*** Block opens ***

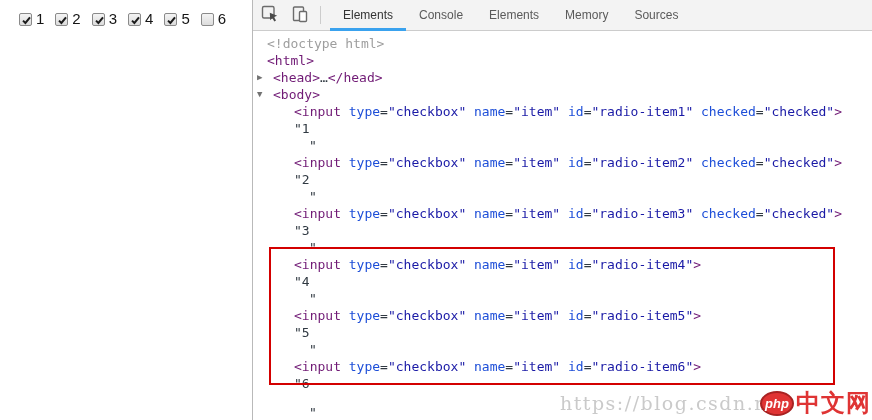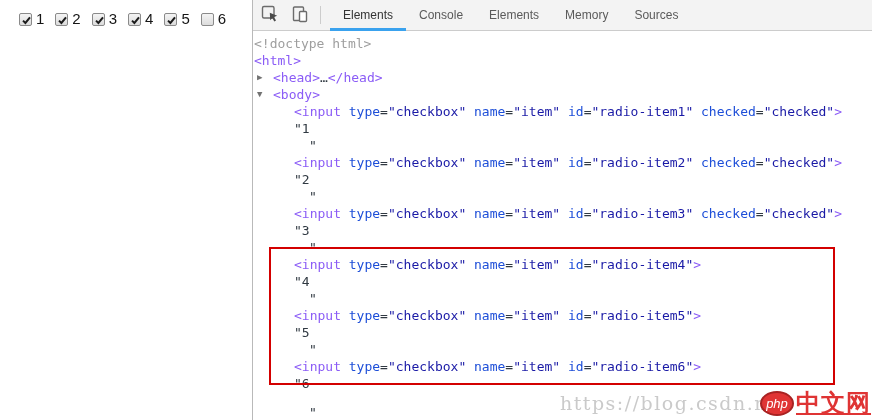--- a/index.html
+++ b/index.html
@@ -34,7 +34,7 @@
         font-family:"DejaVu Sans Mono","Liberation Mono",monospace;font-size:13px;
         line-height:17px;color:#303942;}
   .code-line{position:relative;height:17px;white-space:pre;}
-  .code-line.lvl0{}
+  .code-line.lvl0{padding-left:13px;}
   .code-line.lvl0.arrowed{padding-left:19px;}
   .code-line.lvl1{padding-left:40px;}
   .code-line.lvl2{padding-left:55px;}

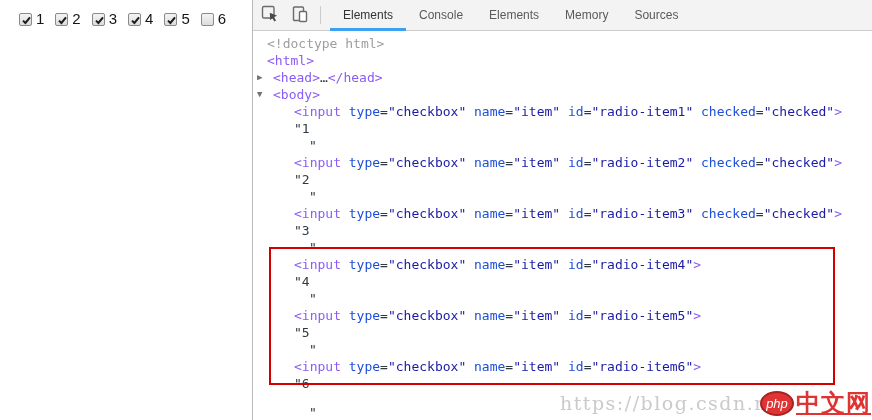--- a/index.html
+++ b/index.html
@@ -61,7 +61,7 @@
   .wm-site{font-size:24px;font-weight:bold;color:#df3434;letter-spacing:1px;white-space:nowrap;
            text-shadow:0 0 2px #fff;font-family:"Liberation Sans",sans-serif;text-decoration:underline;}
 </style>
-<style>.tk-c{color:#9e9e9e}.tk-t{color:#8b5cf6}.tk-a{color:#1d4ed8}.tk-q{color:#1a1aa6}.tk-p{color:#303942}.tab.active .tab-underline{background:#3aa2ee}</style></head>
+<style>.tk-c{color:#9e9e9e}.tk-t{color:#701a75}.tk-a{color:#1d4ed8}.tk-q{color:#1a1aa6}.tk-p{color:#303942}.tab.active .tab-underline{background:#3aa2ee}</style></head>
 <body>
 
 <div id="screen">

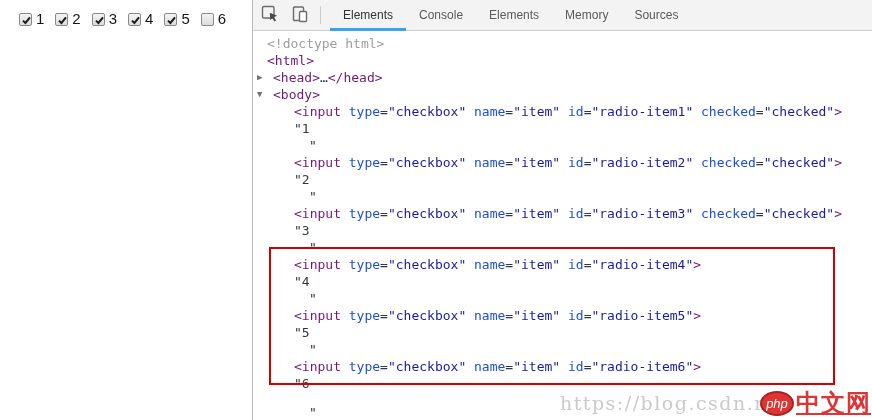--- a/index.html
+++ b/index.html
@@ -57,7 +57,7 @@
   .wm-logo{position:relative;width:34px;height:25px;margin-left:-8px;margin-right:2px;
            background:#e03434;border:2px solid #a82222;border-radius:50%;box-sizing:border-box;
            display:flex;align-items:center;justify-content:center;}
-  .wm-logo span{color:#fff;font-weight:normal;font-style:italic;font-size:13px;line-height:1;}
+  .wm-logo span{color:#fff;font-weight:bold;font-style:italic;font-size:13px;line-height:1;}
   .wm-site{font-size:24px;font-weight:bold;color:#df3434;letter-spacing:1px;white-space:nowrap;
            text-shadow:0 0 2px #fff;font-family:"Liberation Sans",sans-serif;text-decoration:underline;}
 </style>

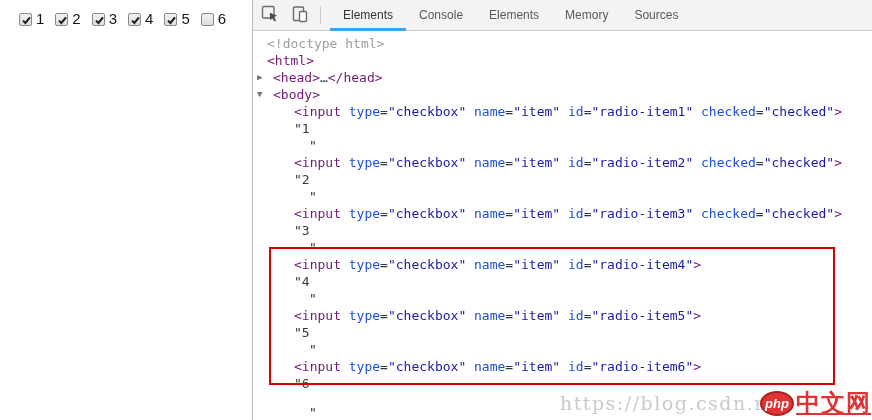--- a/index.html
+++ b/index.html
@@ -59,7 +59,7 @@
            display:flex;align-items:center;justify-content:center;}
   .wm-logo span{color:#fff;font-weight:bold;font-style:italic;font-size:13px;line-height:1;}
   .wm-site{font-size:24px;font-weight:bold;color:#df3434;letter-spacing:1px;white-space:nowrap;
-           text-shadow:0 0 2px #fff;font-family:"Liberation Sans",sans-serif;text-decoration:underline;}
+           text-shadow:0 0 2px #fff;font-family:"Liberation Sans",sans-serif;}
 </style>
 <style>.tk-c{color:#9e9e9e}.tk-t{color:#701a75}.tk-a{color:#1d4ed8}.tk-q{color:#1a1aa6}.tk-p{color:#303942}.tab.active .tab-underline{background:#3aa2ee}</style></head>
 <body>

*** Block closes ***

Each line of the data must be transcribed exactly; pictures are not carried over.

**Exercise result**
--- a/index.html
+++ b/index.html
@@ -34,7 +34,7 @@
         font-family:"DejaVu Sans Mono","Liberation Mono",monospace;font-size:13px;
         line-height:17px;color:#303942;}
   .code-line{position:relative;height:17px;white-space:pre;}
-  .code-line.lvl0{}
+  .code-line.lvl0{padding-left:13px;}
   .code-line.lvl0.arrowed{padding-left:19px;}
   .code-line.lvl1{padding-left:40px;}
   .code-line.lvl2{padding-left:55px;}

--- a/index.html
+++ b/index.html
@@ -61,7 +61,7 @@
   .wm-site{font-size:24px;font-weight:bold;color:#df3434;letter-spacing:1px;white-space:nowrap;
            text-shadow:0 0 2px #fff;font-family:"Liberation Sans",sans-serif;text-decoration:underline;}
 </style>
-<style>.tk-c{color:#9e9e9e}.tk-t{color:#8b5cf6}.tk-a{color:#1d4ed8}.tk-q{color:#1a1aa6}.tk-p{color:#303942}.tab.active .tab-underline{background:#3aa2ee}</style></head>
+<style>.tk-c{color:#9e9e9e}.tk-t{color:#701a75}.tk-a{color:#1d4ed8}.tk-q{color:#1a1aa6}.tk-p{color:#303942}.tab.active .tab-underline{background:#3aa2ee}</style></head>
 <body>
 
 <div id="screen">

--- a/index.html
+++ b/index.html
@@ -57,7 +57,7 @@
   .wm-logo{position:relative;width:34px;height:25px;margin-left:-8px;margin-right:2px;
            background:#e03434;border:2px solid #a82222;border-radius:50%;box-sizing:border-box;
            display:flex;align-items:center;justify-content:center;}
-  .wm-logo span{color:#fff;font-weight:normal;font-style:italic;font-size:13px;line-height:1;}
+  .wm-logo span{color:#fff;font-weight:bold;font-style:italic;font-size:13px;line-height:1;}
   .wm-site{font-size:24px;font-weight:bold;color:#df3434;letter-spacing:1px;white-space:nowrap;
            text-shadow:0 0 2px #fff;font-family:"Liberation Sans",sans-serif;text-decoration:underline;}
 </style>

--- a/index.html
+++ b/index.html
@@ -59,7 +59,7 @@
            display:flex;align-items:center;justify-content:center;}
   .wm-logo span{color:#fff;font-weight:bold;font-style:italic;font-size:13px;line-height:1;}
   .wm-site{font-size:24px;font-weight:bold;color:#df3434;letter-spacing:1px;white-space:nowrap;
-           text-shadow:0 0 2px #fff;font-family:"Liberation Sans",sans-serif;text-decoration:underline;}
+           text-shadow:0 0 2px #fff;font-family:"Liberation Sans",sans-serif;}
 </style>
 <style>.tk-c{color:#9e9e9e}.tk-t{color:#701a75}.tk-a{color:#1d4ed8}.tk-q{color:#1a1aa6}.tk-p{color:#303942}.tab.active .tab-underline{background:#3aa2ee}</style></head>
 <body>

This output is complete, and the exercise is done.